Award-winning musical opens April 26 at the Morgan Hill Playhouse

From left: Michelle Vera as Sibella Hallward, Chris Brady as Monty Navarro, and Lucy Nino as Phoebe D’Ysquith in SVCT’s production of a “Gentleman’s Guide to Love and Murder.” Photo courtesy Chris Foster

By Calvin Nuttall

Homicide has never been so delightfully humorous as in the musical “A Gentleman’s Guide to Love and Murder.” The South Valley Civic Theatre show opens April 26.

This Tony Award-winning musical comedy takes audiences on a farcical romp with the charmingly wicked killer “Monty Navarro,” portrayed by Chris Brady. Navarro finds himself ninth in line to inherit the title of Earl of Highhurst. He decides to eliminate, one by one, the other eight heirs (all played by Ray D’Ambrosio) standing in his way.

“A ‘hero’s journey’ is the wrong word for it,” Brady said. “It’s more like a villain’s journey. You do root for the villain, and he is the ‘hero’ of the story even though he is a murderer. It’s funny, it’s punchy, and the music is just awesome.”

Destitute and recently orphaned, Navarro’s life is suddenly turned upside-down when it is revealed his mother was a disowned member of the wealthy and powerful D’Ysquith family, making him an heir to the title of Earl of Highhurst. The family, however, refuses him, denying the legitimacy of his claim. So he does the natural thing and decides to kill the ones who stand in his way.

“All eight of these D’Ysquiths are horrible people,” said director Tressa Bender. “So you kind of root for the murderer. They all kind of embody a type of human you won’t like. And it is all done to fun music.”

Murdering his way to wealth and power is not the only thing motivating Monty: love is also a factor. He is smitten with “Sibella Hallward” (Michelle Vera), but she is uninterested in marrying him due to his poverty, and she has turned to other options.

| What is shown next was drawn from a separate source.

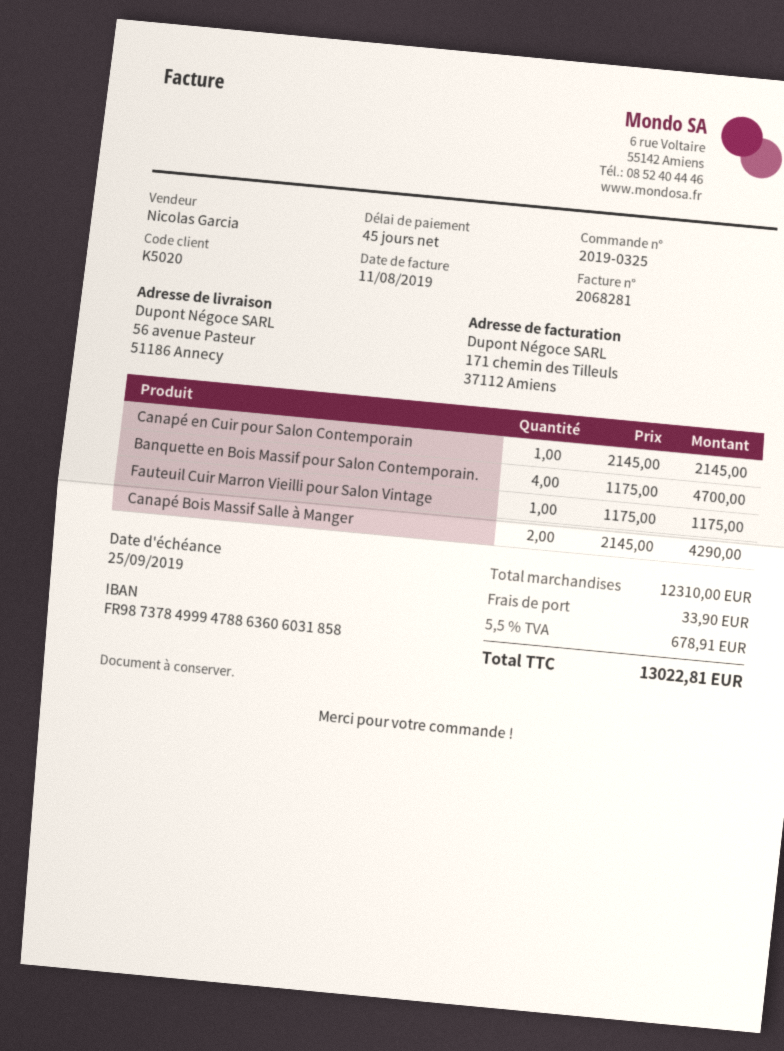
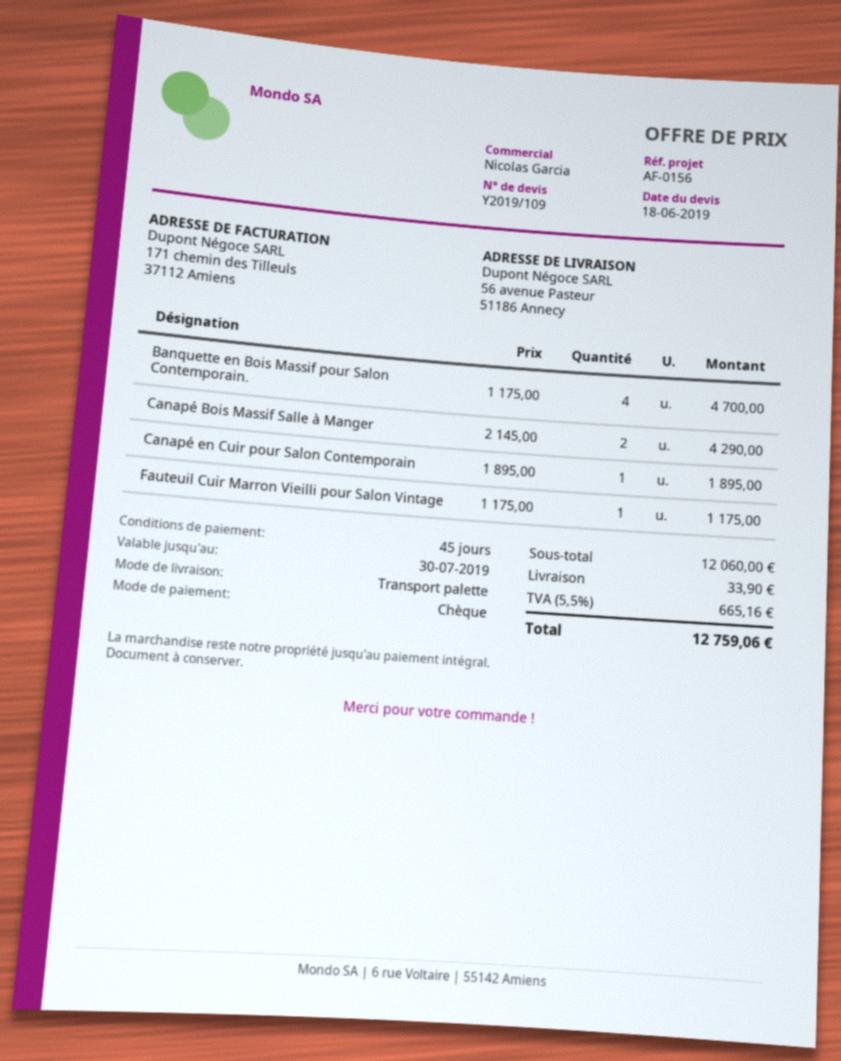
Canapé en Cuir pour Salon Contemporain: 1 x 2145.00 = 2145.00 -> 1 x 1895.00 = 1895.00
subtotal: 12310.00 -> 12060.00
tax: 5.5% = 678.91 -> 5.5% = 665.16
total: 13022.81 -> 12759.06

“The woman he loves is abandoning him for a young man who is rich and has all of the trappings of wealth,” Brady said. “It’s 1907 and he’s got a motorcar –  that kind of wealth.”

The show takes place on a stage within a stage, as Navarro recounts his exploits from his jail cell while he composes his memoir, also titled “A Gentleman’s Guide to Love and Murder.” As our narrator throughout the story, Brady remains onstage for nearly the entire show.

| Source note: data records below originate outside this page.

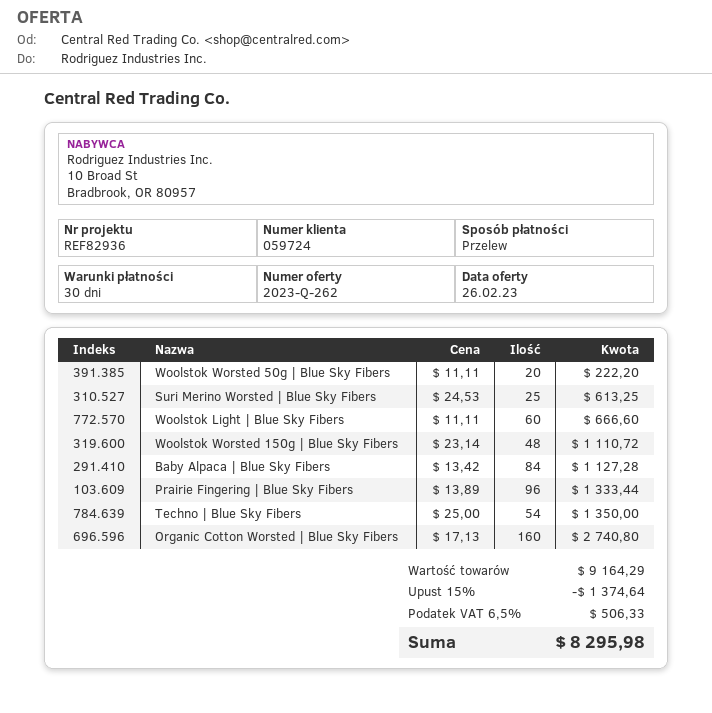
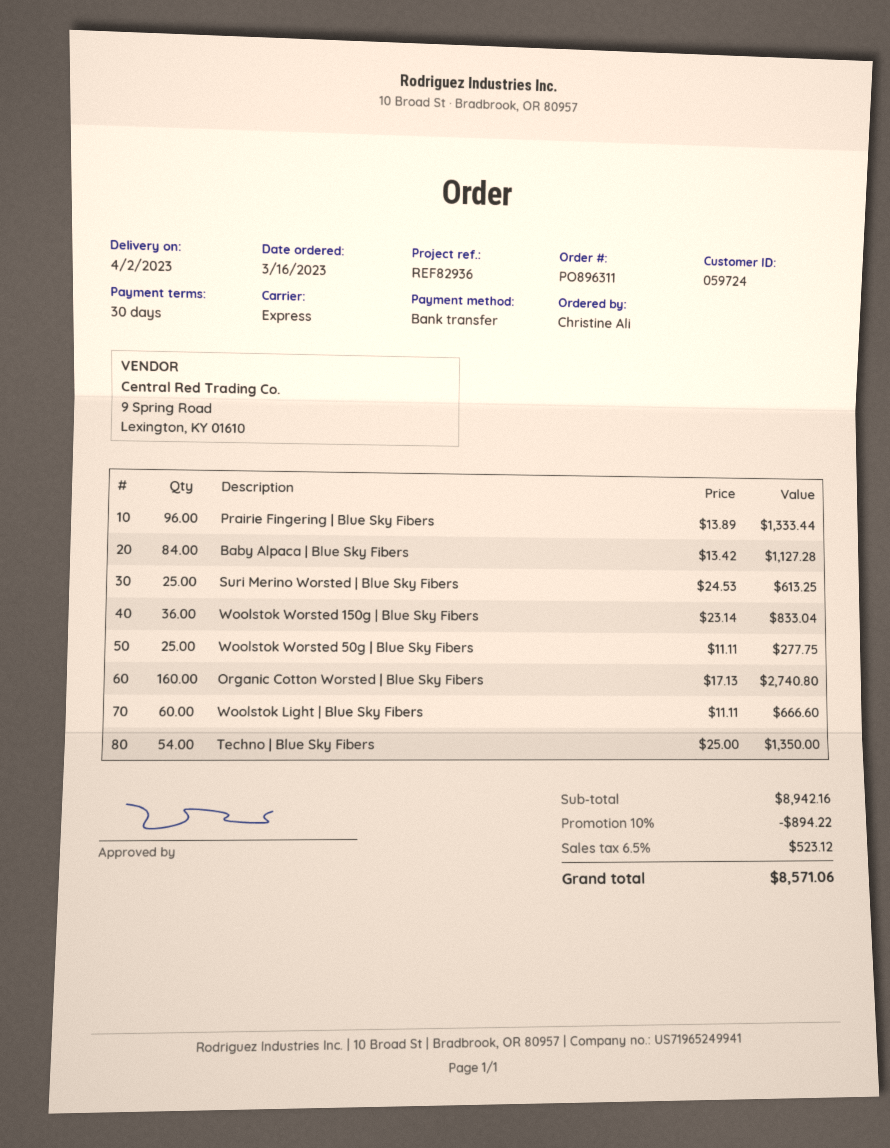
Woolstok Worsted 50g | Blue Sky Fibers: 20 x 11.11 = 222.20 -> 25 x 11.11 = 277.75
Woolstok Worsted 150g | Blue Sky Fibers: 48 x 23.14 = 1110.72 -> 36 x 23.14 = 833.04
subtotal: 9164.29 -> 8942.16
discount: 15% = 1374.64 -> 10% = 894.22
tax: 6.5% = 506.33 -> 6.5% = 523.12
total: 8295.98 -> 8571.06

“Finding the actors with the acumen to pull off these characters was a challenge,” Bender said. “They are some of the most difficult roles, I think, in musical theater.”

The rapid-fire costume changes and multiple different characters all played by the versatile D’Ambrosio brings a unique element of farcical chaos to the action, he said about his roles.

“It’s exceedingly busy,” he said. “There are nine characters, including several I jump back and forth between. There are several costume changes, some of which are really fast, like 30 seconds or less. That’s going to be an interesting exercise. ”

After a certain point in the show, once the audience sees D’Ambrosio return to the stage as yet another new character, they can guess what is coming next: another murder. But despite this, the show manages to keep a viewer on their toes, Bender said.

“Even though you know he’s going to die, there is still some shock to it, there is still surprise at every turn,” she said.

An experienced actor and long-time fan of the show, D’Ambrosio said he was ecstatic when SVCT announced it would be auditioning for “A Gentleman’s Guide.”

“This role has been on my bucket list,” D’Ambrosio said. “There are guns and poisons and bees and drownings, and no two deaths are the same. That’s what makes this role so much fun, is that I have to try my best to create nine distinct characters and nine distinct deaths. I only have one voice, of course, but I have to bend and twist it in a bunch of different ways. That’s a big part of the fun.”

Calvin Nuttall is a Morgan Hill-based freelance reporter and columnist.